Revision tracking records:
********

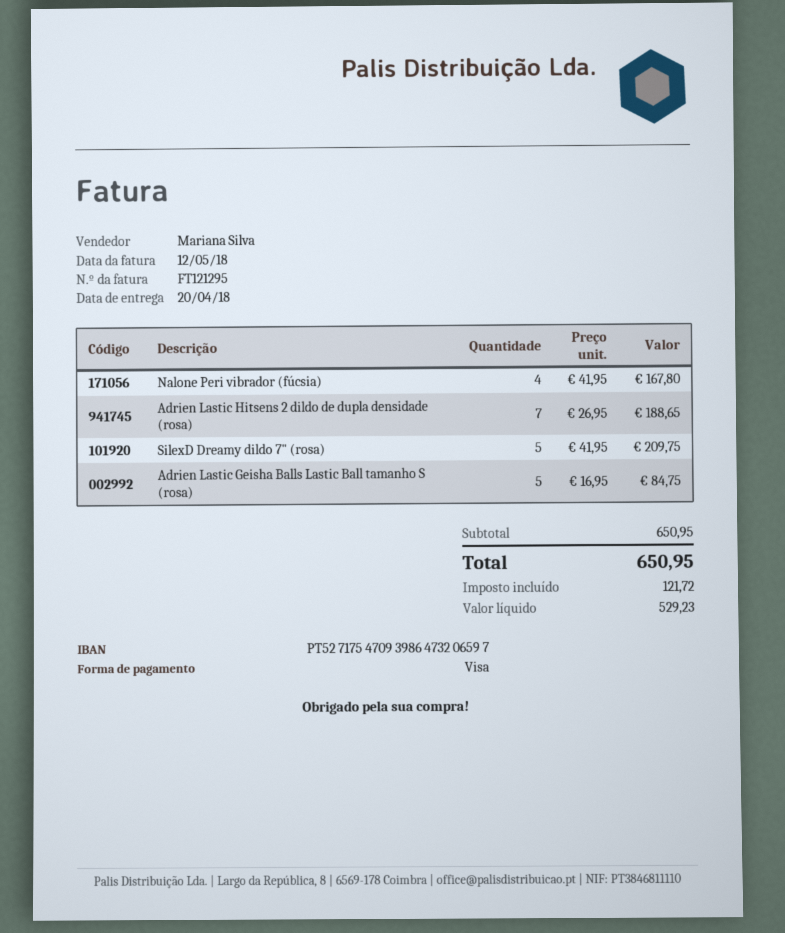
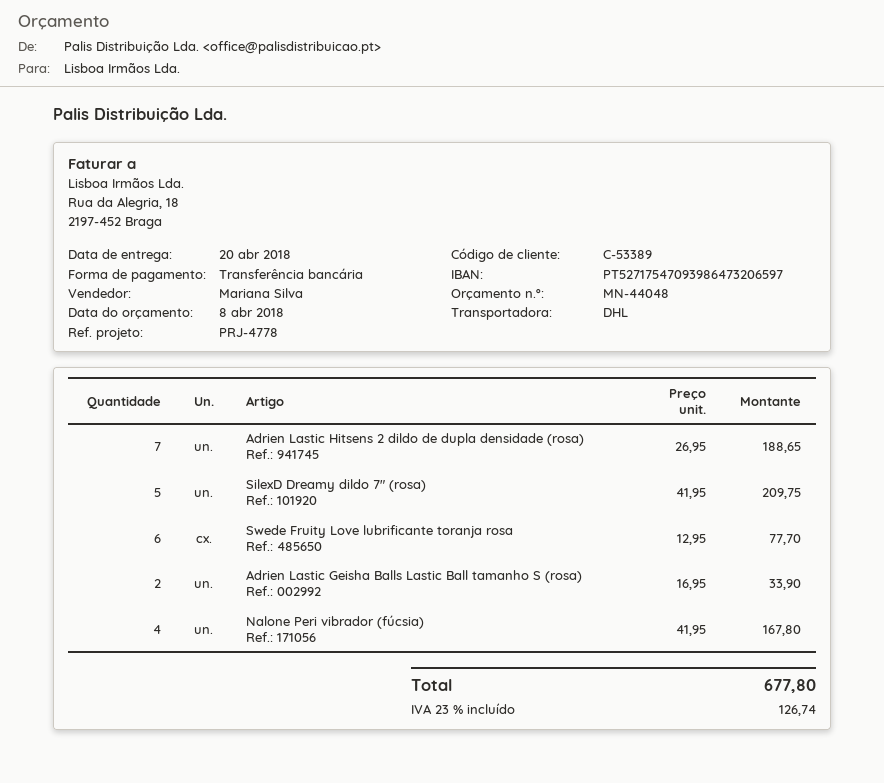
payment method: Visa -> bank transfer
Adrien Lastic Geisha Balls Lastic Ball tamanho S (rosa): 5 x 16.95 = 84.75 -> 2 x 16.95 = 33.90
Swede Fruity Love lubrificante toranja rosa: none -> 6 x 12.95 = 77.70
tax: 121.72 -> 126.74
total: 650.95 -> 677.80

********

__What is expected__
Repeat only the lines running from the line that contains "Adrien Lastic Geisha" through the last line above, inclusive.

__Your solution__
Adrien Lastic Geisha Balls Lastic Ball tamanho S (rosa): 5 x 16.95 = 84.75 -> 2 x 16.95 = 33.90
Swede Fruity Love lubrificante toranja rosa: none -> 6 x 12.95 = 77.70
tax: 121.72 -> 126.74
total: 650.95 -> 677.80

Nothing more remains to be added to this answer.